Despite the claims in a viral tweet, the billionaire also could not have sent every American family $100K instead of buying into Twitter.

WASHINGTON — Billionaire Elon Musk has been shaking up the stock market and the Twitter-verse this week with news that he bought a sizeable chunk of the company’s stocks and snagged a spot on the board. 

It's understandable if it doesn’t feel like this news impacts your life much: but one viral tweet claims it could have.
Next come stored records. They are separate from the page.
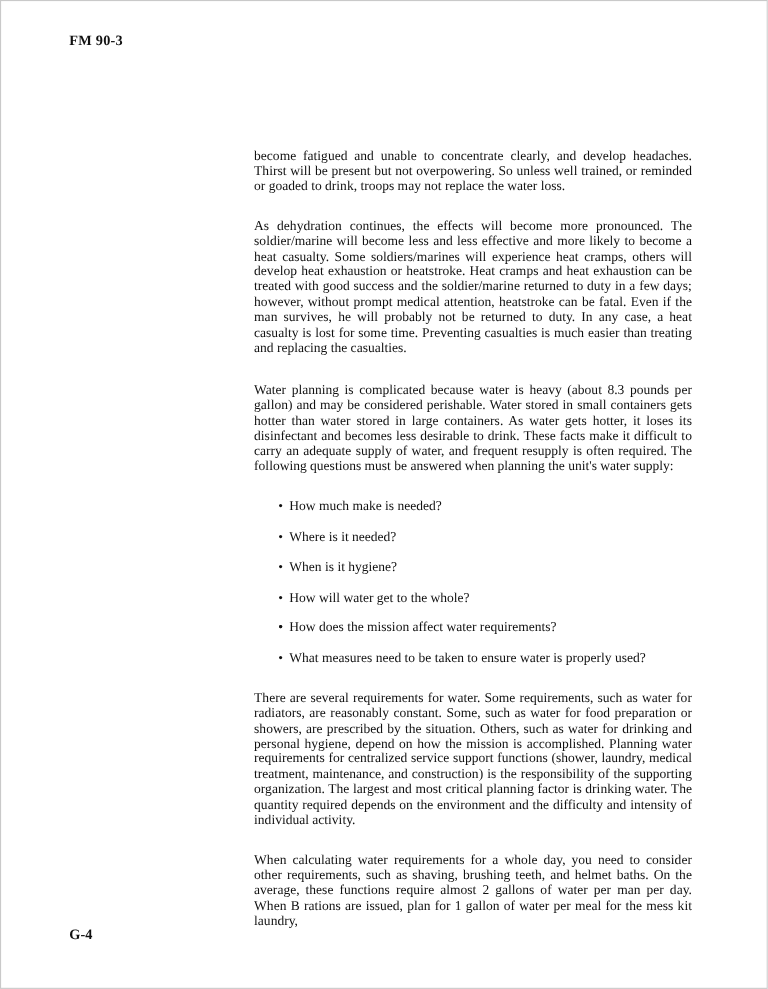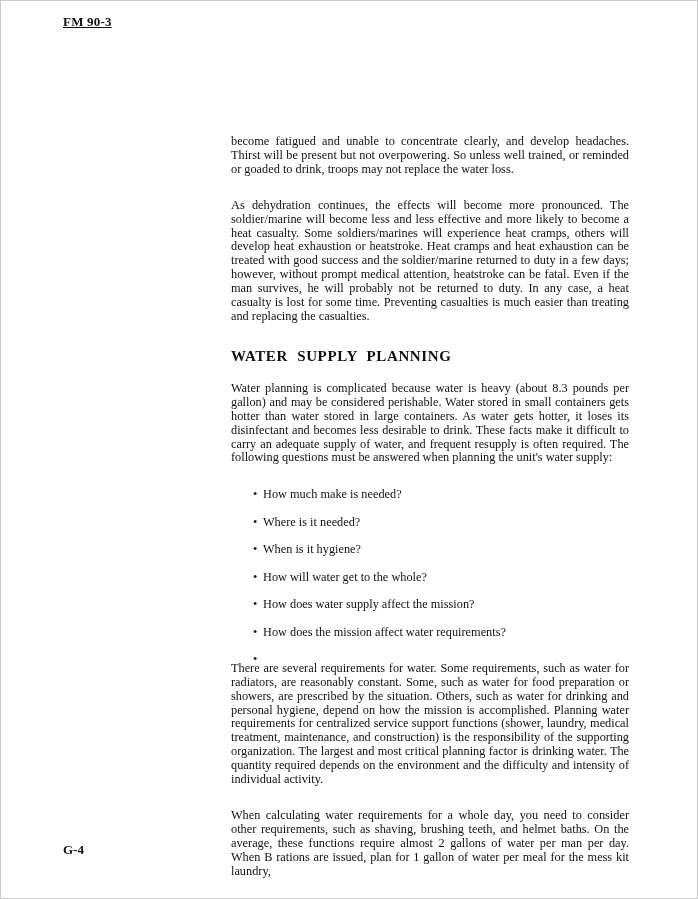--- a/index.html
+++ b/index.html
@@ -21,11 +21,10 @@
   .running-header {
     position: absolute;
     left: 62px;
-    top: 13px;
+    top: 28px;
     font-size: 13px;
     font-weight: bold;
     letter-spacing: 0.2px;
-    text-decoration: underline;
   }
   .running-footer {
     position: absolute;

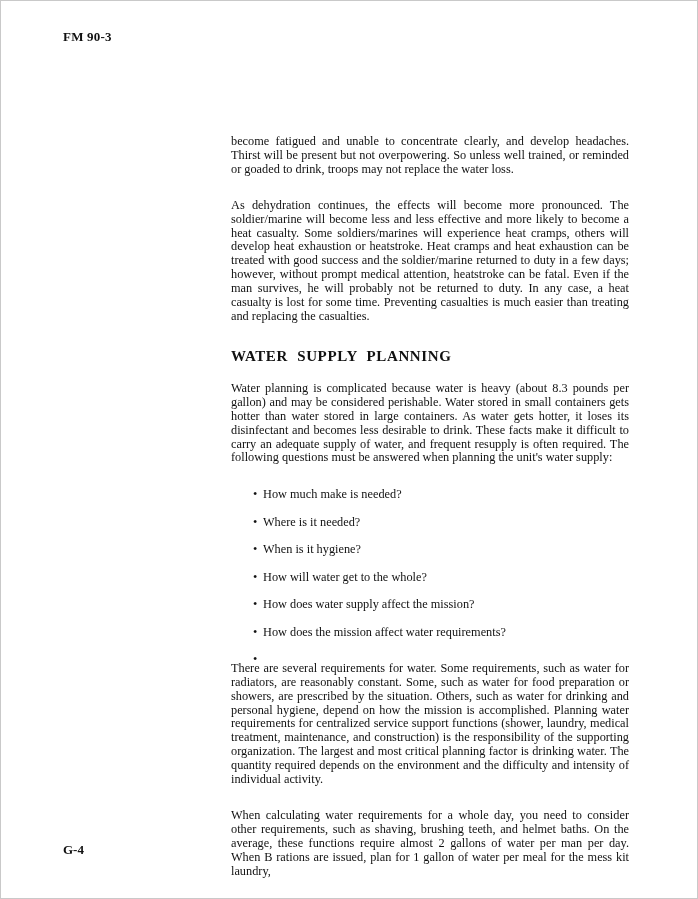--- a/index.html
+++ b/index.html
@@ -87,7 +87,6 @@
 
     <p class="para tight">As dehydration continues, the effects will become more pronounced. The soldier/marine will become less and less effective and more likely to become a heat casualty. Some soldiers/marines will experience heat cramps, others will develop heat exhaustion or heatstroke. Heat cramps and heat exhaustion can be treated with good success and the soldier/marine returned to duty in a few days; however, without prompt medical attention, heatstroke can be fatal. Even if the man survives, he will probably not be returned to duty. In any case, a heat casualty is lost for some time. Preventing casualties is much easier than treating and replacing the casualties.</p>
 
-    <h2 class="section-heading">WATER SUPPLY PLANNING</h2>
 
     <p class="para">Water planning is complicated because water is heavy (about 8.3 pounds per gallon) and may be considered perishable. Water stored in small containers gets hotter than water stored in large containers. As water gets hotter, it loses its disinfectant and becomes less desirable to drink. These facts make it difficult to carry an adequate supply of water, and frequent resupply is often required. The following questions must be answered when planning the unit's water supply:</p>
 

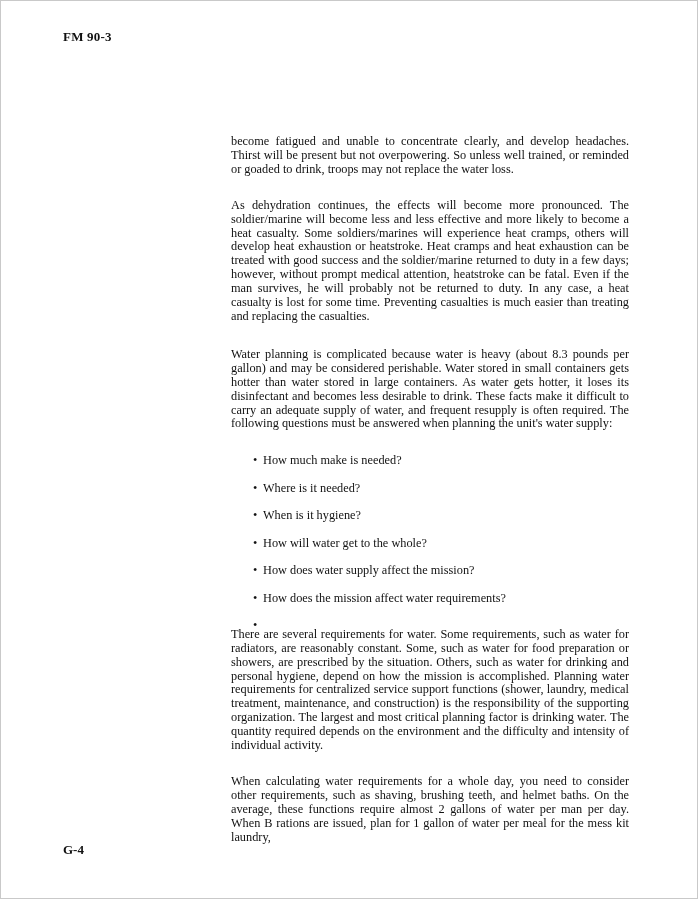--- a/index.html
+++ b/index.html
@@ -109,7 +109,6 @@
       </li>
       <li>
         <span class="bullet-glyph">•</span>
-        <span>How does water supply affect the mission?</span>
       </li>
       <li>
         <span class="bullet-glyph">•</span>

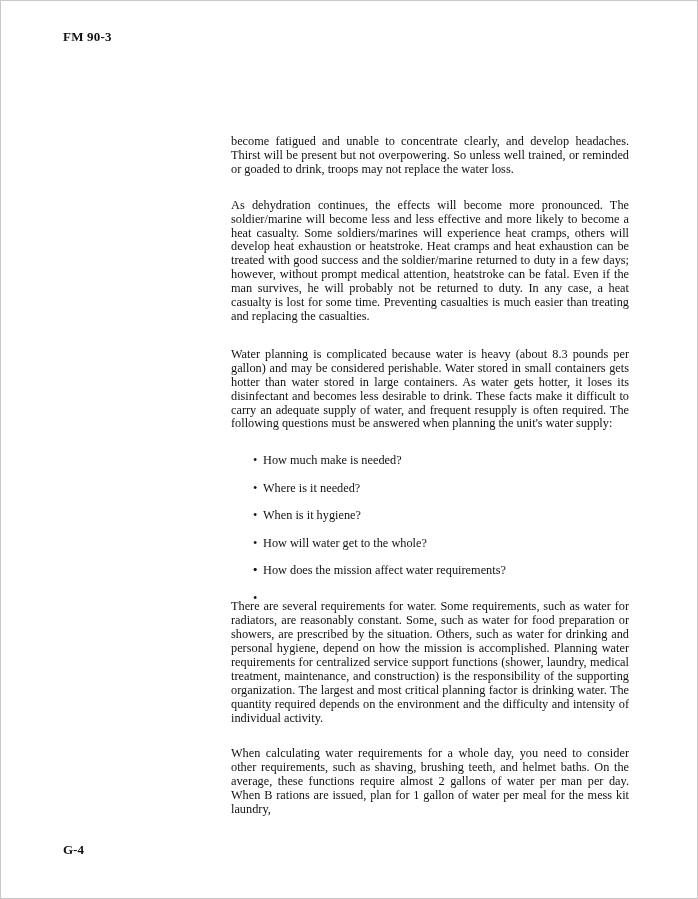--- a/index.html
+++ b/index.html
@@ -116,6 +116,7 @@
       </li>
       <li>
         <span class="bullet-glyph">•</span>
+        <span>What measures need to be taken to ensure water is properly used?</span>
       </li>
     </ul>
User @hunterwalk posted this tweet, which has been re-tweeted nearly 17,000 times:

“With the money Elon Musk spent to buy twitter shares, he could have given every American family $100,000 and still had enough left over to cancel all student debt.”

QUESTION

Could Elon Musk have given every American family $100,000 and canceled student debt with the money he spent on Twitter shares?

CONCLUSION

This is false.

While it's unknown exactly how much money Musk spent in his Twitter buy, it would have been less than what stocks are valued at now--and that's not even enough to fulfill the Tweet's claims. 

SOURCES

  • Nasdaq
  • The U.S. Census
  • The Department of Education
  • David Sacco, University of New Haven finance, Practitioner in Residence
  • Some good old fashioned math

WHAT WE FOUND

According to this SEC disclosure form, Musk bought 73,486,938 shares of Twitter: That’s 9.2% of the company. 

RELATED: Elon Musk cannot own a majority stake of Twitter while he’s on the company’s board

"The SEC wants investors to be aware of other large investors who may be taking stakes in companies with the intention of influencing policies or merging the companies or just changing something about the business," said Sacco.

Musk didn’t disclose how much money he spent on his Twitter stocks, the value of which shot up after news of his buy-in.

RELATED: Twitter will finally let you 'unmention' yourself in conversations

"It's pretty safe to assume that everything he bought was at a lower price than wherever it is right now," said Sacco.

For math’s sake, let’s stick with the value at close before this tweet came out: $49.97. That would make Musk’s share worth more than $3.6 billion—again, probably much higher than the price he paid for the shares. 

Starting with the claim about student debt: according to the Federal student loan portfolio, Americans currently have $1.6 trillion in outstanding student debt right now, far more than what Musk would have paid for his Twitter stock.

Could he have at least given $100,000 to every American family? 

The census doesn’t list “families,” so instead we’ll do the math by household. Again assuming the stocks were bought for $49.97 or less, with more than 122 million American households by last count, that would equal a payout of $30.01 per household. 

We reached out to the guy who posted the tweet in the first place and did not hear back, but he did post a follow-up tweet about his takeaways from the viral post: people either don't do math, or are quick to support their “rich icons.”